Muchas personas tienen conceptos erroneos sobre la iluminación, y es comprensible. En todas las escuelas del budismo se parte del hecho de la iluminación de Buda, como si este marcase el final del sufrimiento y la ignorancia, y el principio de la nueva vida, ya sin sufrimiento y plenos de sabiduría. La compasión aparecería de golpe y porrazo, también, y ya nunca más habría que preocuparse de nada. Desde ese momento, seríamos Budas. Es una visión tan idílica como falsa. Las iluminaciones no son así. Eso es la creación del Theravada. También del budismo tibetano. Ahí se transmite esa idea falsa de que la iluminación de Buda supuso su salida instantánea del samsara y su entrada en el Nirvana. Eso solo son cuentos, la iluminación no es así.Sin embargo la cuestión de la "iluminación sin compasión" me parece un contrasentido. Obviamente uno podría tener acercamientos a la realidad última, destellos de verdad, pero la iluminación la entiendo de otra manera. Siendo poético, y recordando las palabras de Thich Nhat Hanh: la iluminación es cuando la ola se da cuenta que es oceano...En este caso, en la iluminación la ola no puede dejar de tener compasión por otras olas, que basicamente son lo mismo que ella, ha aprendido a no dejarse engañar por las apariencias. Si por el contrario la ola ve la realidad de mares buenos y mares malos, de olas negras y de olas azules, entonces no hay iluminación, lo que hay es simplemente samsara.
Debemos partir del hecho de que la iluminación no se puede definir, ni se puede explicar. Se la puede llamar experiencia, tanto en cuanto, existe un antes y un después, por lo que se supone que "algo" ha debido suceder. Es ese "algo", lo que llamamos iluminación, lo que no se sabe qué es, ni se puede explicar. Eso es la iluminación.
Pero no se sabe si ese "algo" es igual para todos, ni si tiene la misma intensidad (si es que puede hablarse de intensidad, porque eso supone tener una capacidad para medirla, cosas que no hay). Una cosa es posible, sin embargo: si una persona tiene la iluminación varias veces en su vida, puede compararlas y sacar conclusiones, diciendo la tercera fue más fuerte que la segunda, por ejemplo. Pero esto lo sabe para si mismo, y solo para si mismo. No puede saber nada de los demás.
Cuando se tiene una experiencia de iluminación, es como un relámpago que ilumina la casa.

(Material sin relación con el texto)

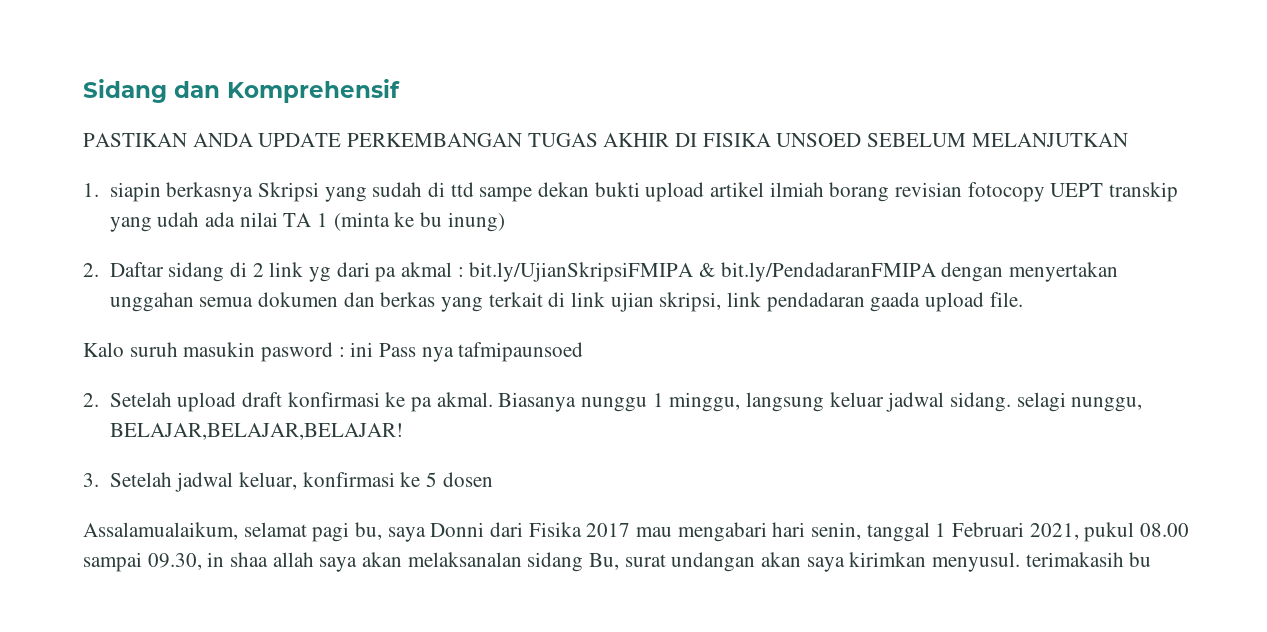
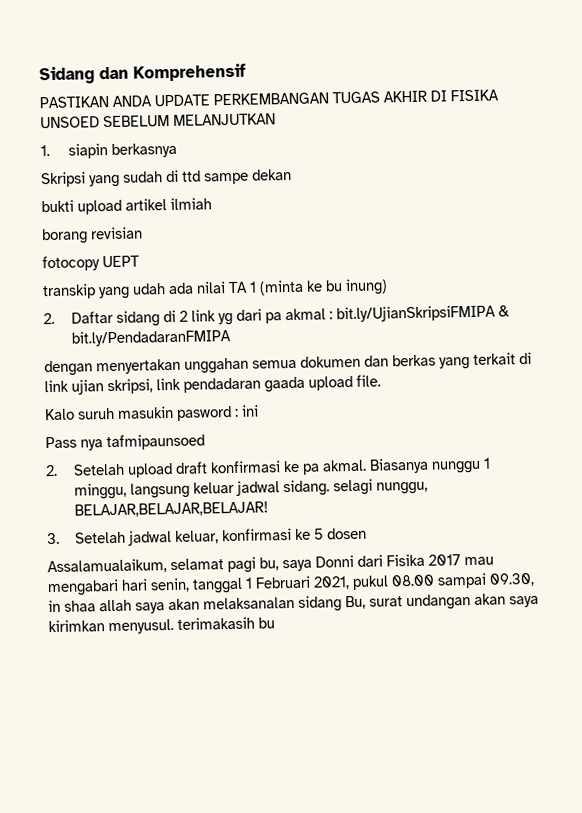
(254, 192) none -> (177, 150) //
(589, 189) none -> (292, 174) //
(824, 189) none -> (212, 203) //
(962, 189) none -> (143, 233) //
(1104, 190) none -> (140, 261) //
(936, 272) none -> (231, 337) //
(374, 349) none -> (259, 410) //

Hay distintas intensidades y el efecto puede durar más o puede durar menos. Lo que es seguro es que la luz no se va a quedar para siempre. Lo que se queda para siempre es la seguridad de lo que se ha visto (no con los ojos). Esa seguridad es para siempre. Hay un antes y un después.
Lo que no es para siempre es la beatitud que se experimentó. Ese es el punto, que casi todo el mundo quiere quedarse con la beatitud para siempre. Esa beatitud va desapareciendo, sin embargo, como se explica en los libros de mística, escritos por los grandes místicos cristianos, que son los únicos que hablan de lo que han vivido. Los budistas, lo expresan con poesías solamente. También los místicos cristianos, pero estos además lo intentan explicar.

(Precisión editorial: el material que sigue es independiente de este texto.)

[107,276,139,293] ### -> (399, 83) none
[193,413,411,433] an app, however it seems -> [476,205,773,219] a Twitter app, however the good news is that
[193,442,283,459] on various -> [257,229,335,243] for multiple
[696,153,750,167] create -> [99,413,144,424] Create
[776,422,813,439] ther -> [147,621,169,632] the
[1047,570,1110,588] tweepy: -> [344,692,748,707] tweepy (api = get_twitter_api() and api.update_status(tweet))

En una palabra: salvo Ramana Maharsi, no he sabido de nadie que haya experimentado esa beatitud de continuo. Las sombras vuelven y si antes se tenían ideas fascistas, después se siguen teniendo. Pero son ideas, de modo que no tienen por qué ser dañinas. Poco a poco, la confusión se va. En algunos casos, sin embargo, la confusión tarda mucho en irse. En el caso que nos ocupa, tardo una vida entera, por lo que se ve. Por ello, lo mejor es quedarse quieto y no hablar hasta que todo se limpie. Las ideas no son el problema. El problema es seguirlas, hablar, escribir... No digamos actuar (entonces se lía parda).
Y la compasión aparece, pero no es lo que se creía.
En fin cuanto más escribo, menos se entiende. Lo dejo aquí, y no sé si seguiré.